Operation Snowsports

INCREASED CONFIDENCE IN TRYING NEW THINGS

89%

Operation SnowSports - Cross-Country Ski Program

FELT MORE CONFIDENT IN OVERCOMING A CHALLENGE

74%

Outdoor Adventure - Track & Field Program

REPORTED FEELING STRONGER AND HEALTHIER AFTER THE PROGRAM

74%

Outdoor Adventure - Week-long Sessions          

REPORTED TRYING SOMETHING NEW AND CHALLENGING

79%

YES Academy (Leadership Corps, Career Exploration, College Preparation programs)

GRADUATED HIGH SCHOOL AND ENROLLED IN COLLEGE

100%

Career Exploration - Outcomes Internship Program   

REPORTED THE SKILLS THEY LEARNED WILL HELP WITH FUTURE COLLEGE AND CAREER GOALS

100%

Career Exploration

CAN IDENTIFY THE TYPES OF JOBS THAT WILL HELP IN THEIR CAREER PATH

87%

Leadership Corps

REPORTED LEARNING SOMETHING NEW AT YES  80%

Leadership Corps - Downhill track

REPORTED FEELING CONFIDENT IN THEIR LEADERSHIP SKILLS

90%



5. What have and haven’t you accomplished so far?

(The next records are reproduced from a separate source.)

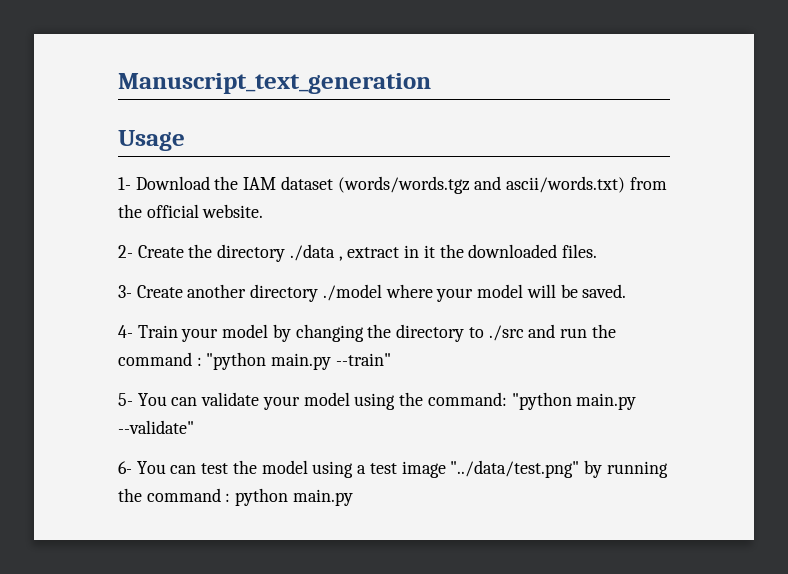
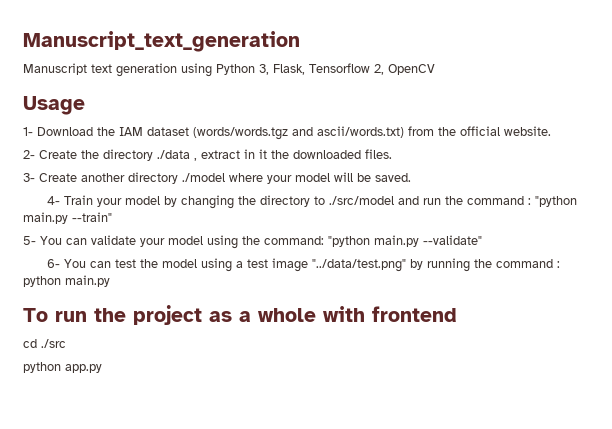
+ Manuscript text generation using Python 3, Flask, Tensorflow 2, OpenCV
- 4- Train your model by changing the directory to ./src and run the command : "python main.py --train"
+ 4- Train your model by changing the directory to ./src/model and run the command : "python main.py --train"
+ To run the project as a whole with frontend
+ cd ./src
+ python app.py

Over the past two years, YES has been focused on achieving its strategic goals as outlined in the 2016 - 2020 Strategic Plan. By 2020, YES aims to: integrate college, career, and life readiness elements in all outdoor programming; double the number of youth served in Tiers 2 and 3; and undertake a capital campaign to secure a new facility.

To that end, YES adapted its Leadership Curriculum in 2018 by merging its former stand-alone Tier 3 Career Exploration and College Prep programs into the existing Tier 3 Leadership Corps. YES will offer three Leadership Corps concentrations: leadership development, college preparation, and career readiness. Teens ages 13-18 can enroll in all three. Tier 3 classes will no longer be offered off-site as less than 5% of youth served off-site further engaged with YES. The goals for all three concentrations are that teens will develop transferable career/college/leadership skills.

The revised Leadership Corps model will result in an increase in the number of youth engaged with YES over time. In 2018, YES engaged over 1,000 youth in Tiers 2 and 3 (an estimated 800 youth in Tier 2 and an estimated 200 teens in Tier 3). Due to space constraints, growth of these numbers are limited. YES aspires to continue growing this number in future years

Ultimately, YES’s development and capacity-building strategies, combined with a new facility, will enable YES to serve more youth at its headquarters and spur even more growth.